[Saved entries]
::::

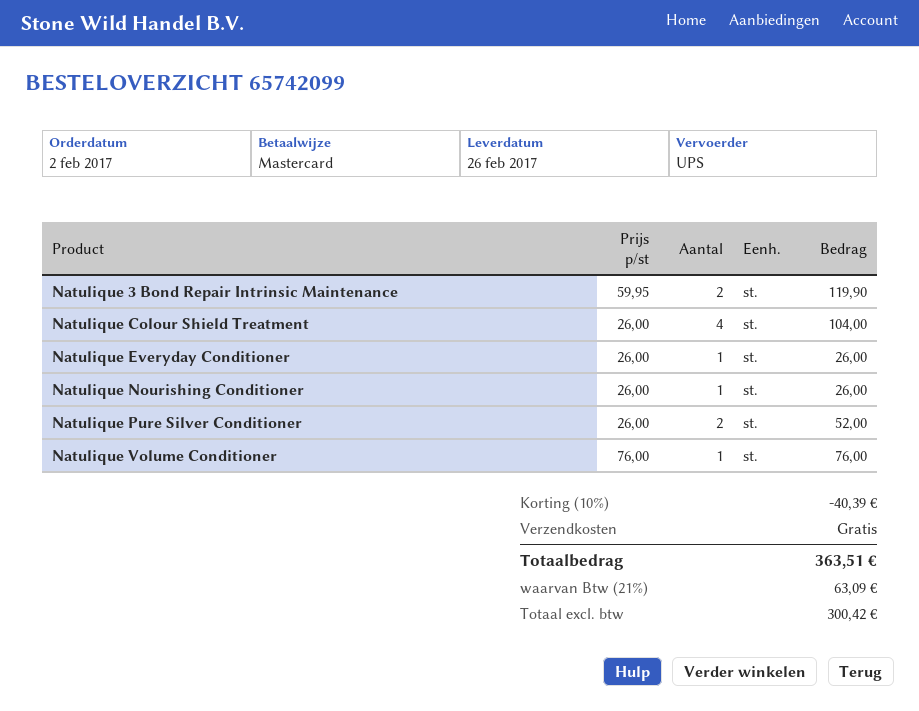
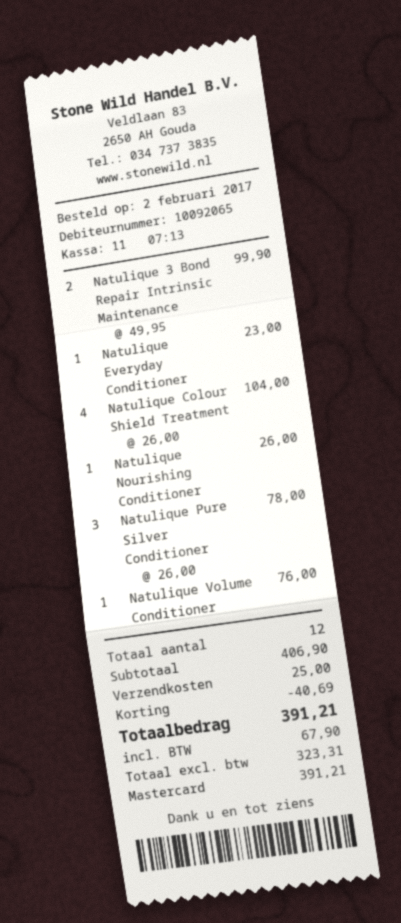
Natulique 3 Bond Repair Intrinsic Maintenance: 2 x 59.95 = 119.90 -> 2 x 49.95 = 99.90
Natulique Everyday Conditioner: 1 x 26.00 = 26.00 -> 1 x 23.00 = 23.00
Natulique Pure Silver Conditioner: 2 x 26.00 = 52.00 -> 3 x 26.00 = 78.00
discount: 40.39 -> 40.69
shipping: 0.00 -> 25.00
net: 300.42 -> 323.31
tax: 63.09 -> 67.90
total: 363.51 -> 391.21

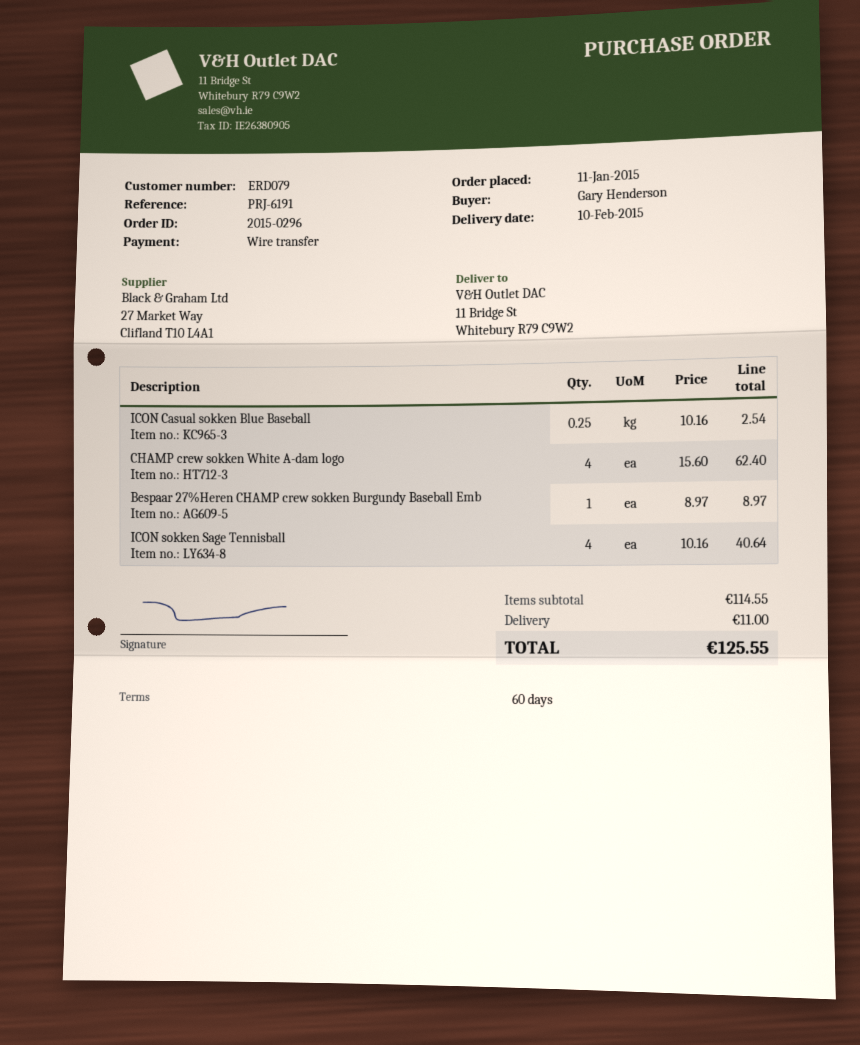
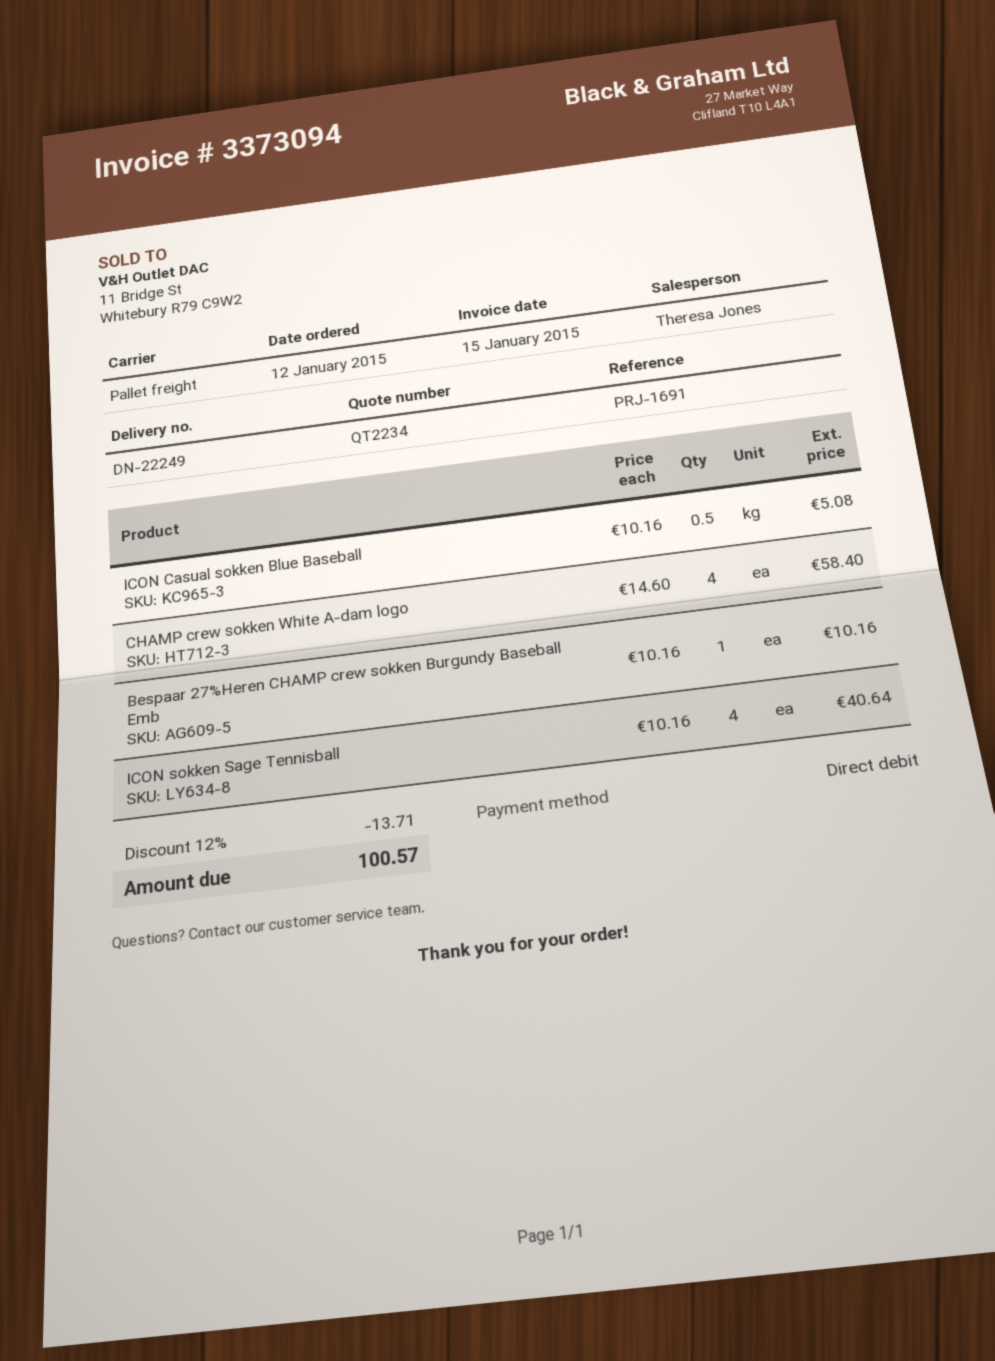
order date: 2015-01-11 -> 2015-01-12
reference: PRJ-6191 -> PRJ-1691
payment method: bank transfer -> direct debit
ICON Casual sokken Blue Baseball: 0.25 x 10.16 = 2.54 -> 0.5 x 10.16 = 5.08
CHAMP crew sokken White A-dam logo: 4 x 15.60 = 62.40 -> 4 x 14.60 = 58.40
Bespaar 27%Heren CHAMP crew sokken Burgundy Baseball Emb: 1 x 8.97 = 8.97 -> 1 x 10.16 = 10.16
discount: none -> 12% = 13.71
shipping: 11.00 -> none
total: 125.55 -> 100.57

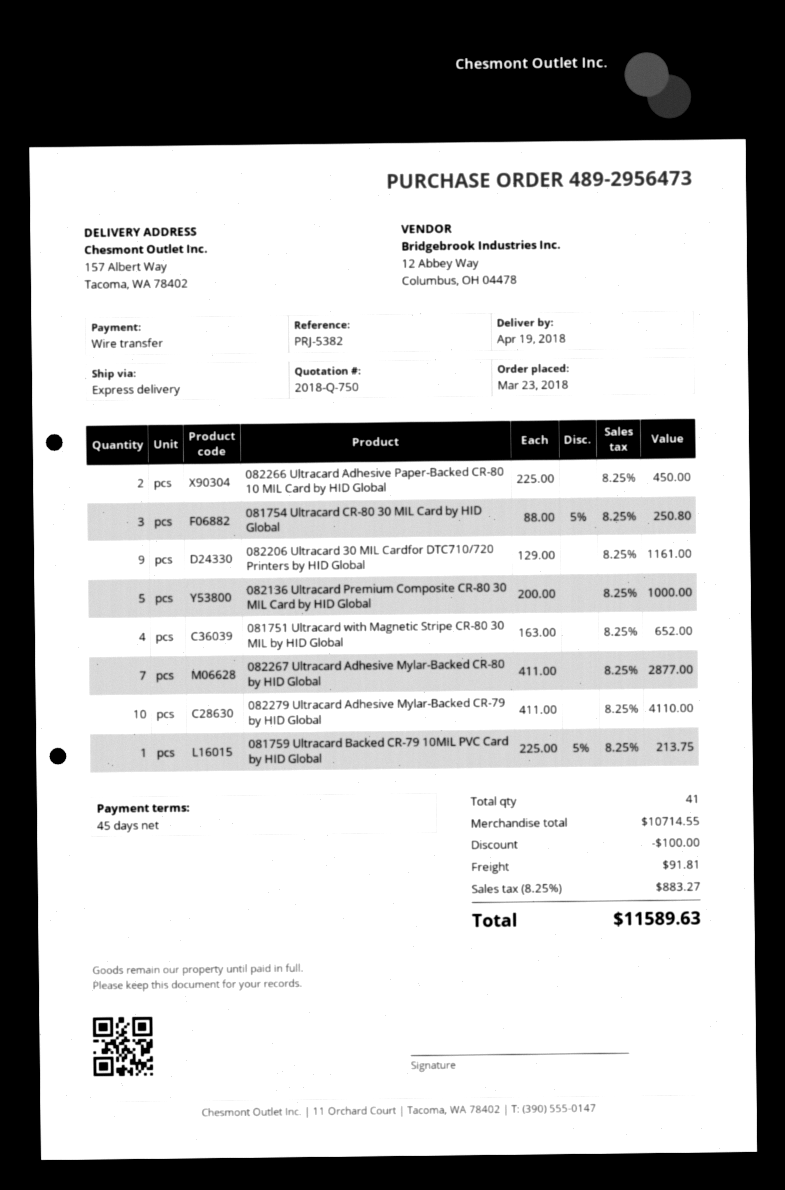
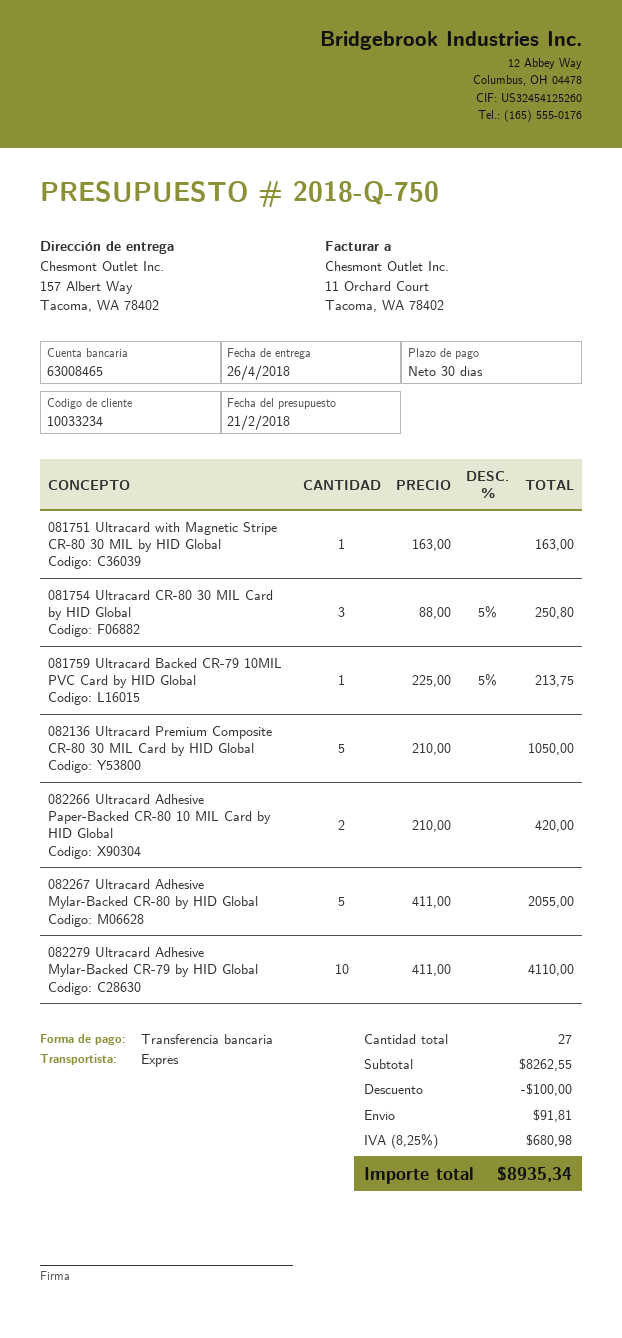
delivery date: 2018-04-19 -> 2018-04-26
payment terms: 45 days -> 30 days
082266 Ultracard Adhesive Paper-Backed CR-80 10 MIL Card by HID Global: 2 x 225.00 = 450.00 -> 2 x 210.00 = 420.00
082206 Ultracard 30 MIL Cardfor DTC710/720 Printers by HID Global: 9 x 129.00 = 1161.00 -> none
082136 Ultracard Premium Composite CR-80 30 MIL Card by HID Global: 5 x 200.00 = 1000.00 -> 5 x 210.00 = 1050.00
081751 Ultracard with Magnetic Stripe CR-80 30 MIL by HID Global: 4 x 163.00 = 652.00 -> 1 x 163.00 = 163.00
082267 Ultracard Adhesive Mylar-Backed CR-80 by HID Global: 7 x 411.00 = 2877.00 -> 5 x 411.00 = 2055.00
total quantity: 41 -> 27
subtotal: 10714.55 -> 8262.55
tax: 8.25% = 883.27 -> 8.25% = 680.98
total: 11589.63 -> 8935.34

::::

Check each line of the entries for the string "payment". Copy the lines that have it.

payment method: bank transfer -> direct debit
payment terms: 45 days -> 30 days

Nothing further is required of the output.